Score: 0

MissHDD: Hybrid Deterministic Diffusion for Hetrogeneous Incomplete Data Imputation

Published: November 18, 2025 | arXiv ID: 2511.14543v1

By: Youran Zhou, Mohamed Reda Bouadjenek, Sunil Aryal

Potential Business Impact:

Fixes missing info in computer charts.

Business Areas:
Predictive Analytics Artificial Intelligence, Data and Analytics, Software

Incomplete data are common in real-world tabular applications, where numerical, categorical, and discrete attributes coexist within a single dataset. This heterogeneous structure presents significant challenges for existing diffusion-based imputation models, which typically assume a homogeneous feature space and rely on stochastic denoising trajectories. Such assumptions make it difficult to maintain conditional consistency, and they often lead to information collapse for categorical variables or instability when numerical variables require deterministic updates. These limitations indicate that a single diffusion process is insufficient for mixed-type tabular imputation.
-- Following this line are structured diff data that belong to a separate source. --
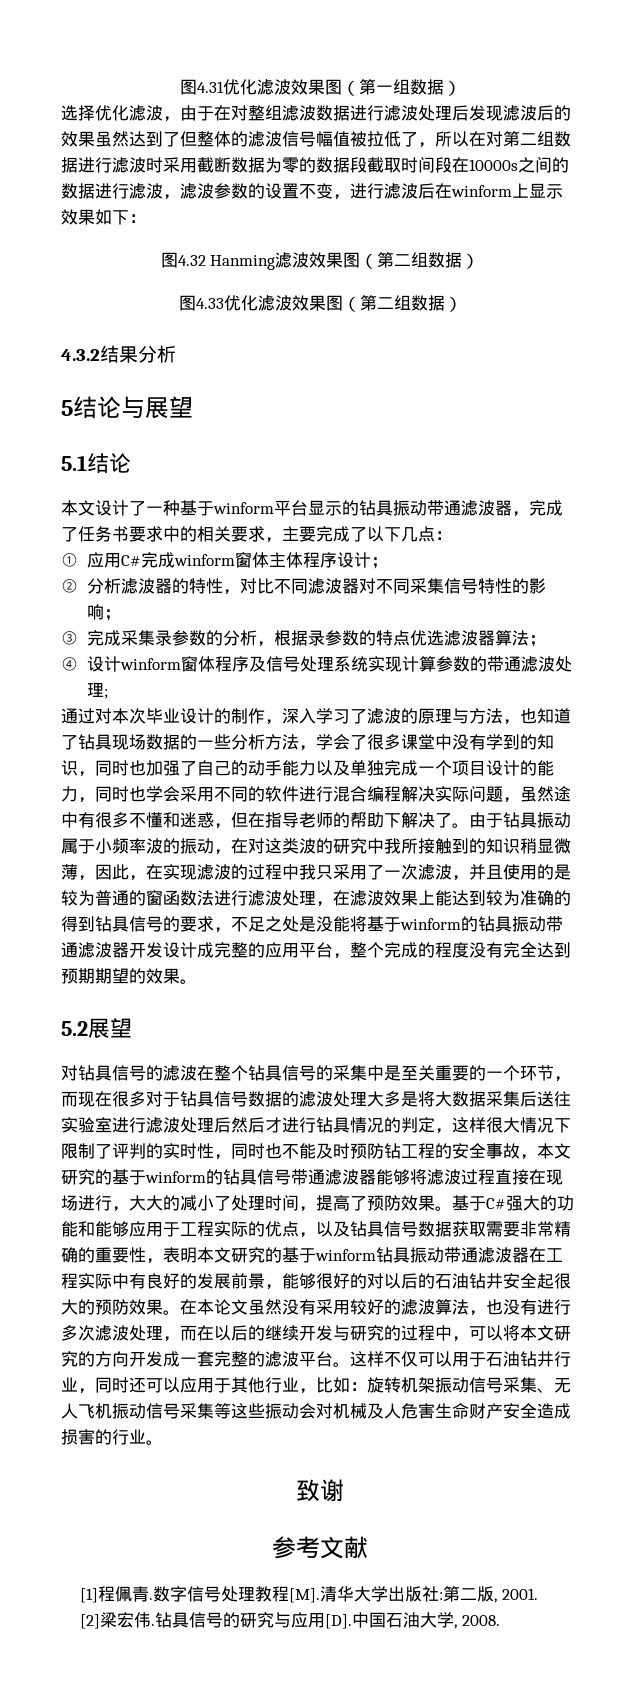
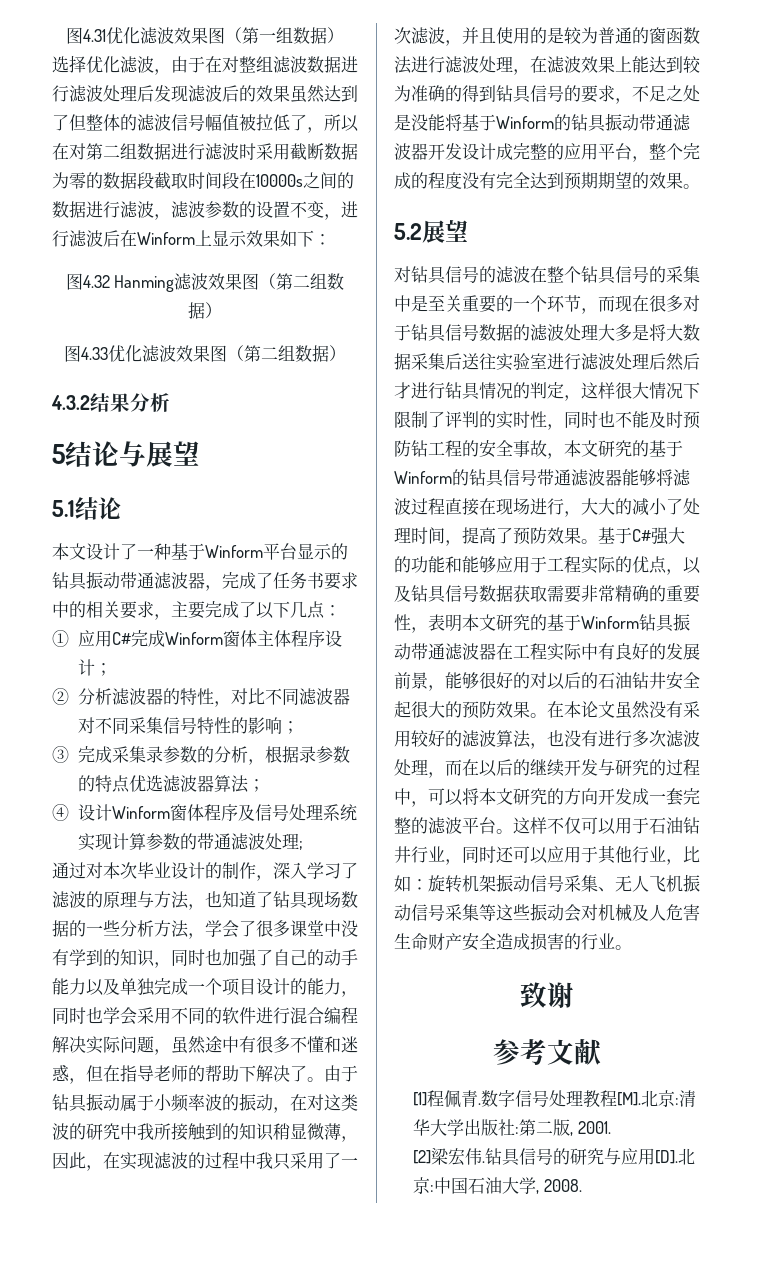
- 选择优化滤波，由于在对整组滤波数据进行滤波处理后发现滤波后的效果虽然达到了但整体的滤波信号幅值被拉低了，所以在对第二组数据进行滤波时采用截断数据为零的数据段截取时间段在10000s之间的数据进行滤波，滤波参数的设置不变，进行滤波后在winform上显示效果如下：
+ 选择优化滤波，由于在对整组滤波数据进行滤波处理后发现滤波后的效果虽然达到了但整体的滤波信号幅值被拉低了，所以在对第二组数据进行滤波时采用截断数据为零的数据段截取时间段在10000s之间的数据进行滤波，滤波参数的设置不变，进行滤波后在Winform上显示效果如下：
- 本文设计了一种基于winform平台显示的钻具振动带通滤波器，完成了任务书要求中的相关要求，主要完成了以下几点：
+ 本文设计了一种基于Winform平台显示的钻具振动带通滤波器，完成了任务书要求中的相关要求，主要完成了以下几点：
- ①应用C#完成winform窗体主体程序设计；
+ ①应用C#完成Winform窗体主体程序设计；
- ④设计winform窗体程序及信号处理系统实现计算参数的带通滤波处理;
+ ④设计Winform窗体程序及信号处理系统实现计算参数的带通滤波处理;
- 由于钻具振动属于小频率波的振动，在对这类波的研究中我所接触到的知识稍显微薄，因此，在实现滤波的过程中我只采用了一次滤波，并且使用的是较为普通的窗函数法进行滤波处理，在滤波效果上能达到较为准确的得到钻具信号的要求，不足之处是没能将基于winform的钻具振动带通滤波器开发设计成完整的应用平台，整个完成的程度没有完全达到预期期望的效果。
+ 由于钻具振动属于小频率波的振动，在对这类波的研究中我所接触到的知识稍显微薄，因此，在实现滤波的过程中我只采用了一次滤波，并且使用的是较为普通的窗函数法进行滤波处理，在滤波效果上能达到较为准确的得到钻具信号的要求，不足之处是没能将基于Winform的钻具振动带通滤波器开发设计成完整的应用平台，整个完成的程度没有完全达到预期期望的效果。
- 对钻具信号的滤波在整个钻具信号的采集中是至关重要的一个环节，而现在很多对于钻具信号数据的滤波处理大多是将大数据采集后送往实验室进行滤波处理后然后才进行钻具情况的判定，这样很大情况下限制了评判的实时性，同时也不能及时预防钻工程的安全事故，本文研究的基于winform的钻具信号带通滤波器能够将滤波过程直接在现场进行，大大的减小了处理时间，提高了预防效果。
+ 对钻具信号的滤波在整个钻具信号的采集中是至关重要的一个环节，而现在很多对于钻具信号数据的滤波处理大多是将大数据采集后送往实验室进行滤波处理后然后才进行钻具情况的判定，这样很大情况下限制了评判的实时性，同时也不能及时预防钻工程的安全事故，本文研究的基于Winform的钻具信号带通滤波器能够将滤波过程直接在现场进行，大大的减小了处理时间，提高了预防效果。
- 基于C#强大的功能和能够应用于工程实际的优点，以及钻具信号数据获取需要非常精确的重要性，表明本文研究的基于winform钻具振动带通滤波器在工程实际中有良好的发展前景，能够很好的对以后的石油钻井安全起很大的预防效果。
+ 基于C#强大的功能和能够应用于工程实际的优点，以及钻具信号数据获取需要非常精确的重要性，表明本文研究的基于Winform钻具振动带通滤波器在工程实际中有良好的发展前景，能够很好的对以后的石油钻井安全起很大的预防效果。
- 数字信号处理教程[M].清华大学出版社:第二版, 2001.
+ 数字信号处理教程[M].北京:清华大学出版社:第二版, 2001.
- 钻具信号的研究与应用[D].中国石油大学, 2008.
+ 钻具信号的研究与应用[D].北京:中国石油大学, 2008.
We propose a hybrid deterministic diffusion framework that separates heterogeneous features into two complementary generative channels. A continuous DDIM-based channel provides efficient and stable deterministic denoising for numerical variables, while a discrete latent-path diffusion channel, inspired by loopholing-based discrete diffusion, models categorical and discrete features without leaving their valid sample manifolds. The two channels are trained under a unified conditional imputation objective, enabling coherent reconstruction of mixed-type incomplete data. Extensive experiments on multiple real-world datasets show that the proposed framework achieves higher imputation accuracy, more stable sampling trajectories, and improved robustness across MCAR, MAR, and MNAR settings compared with existing diffusion-based and classical methods. These results demonstrate the importance of structure-aware diffusion processes for advancing deep learning approaches to incomplete tabular data.

Page Count
38 pages

Category
Computer Science:
Machine Learning (CS)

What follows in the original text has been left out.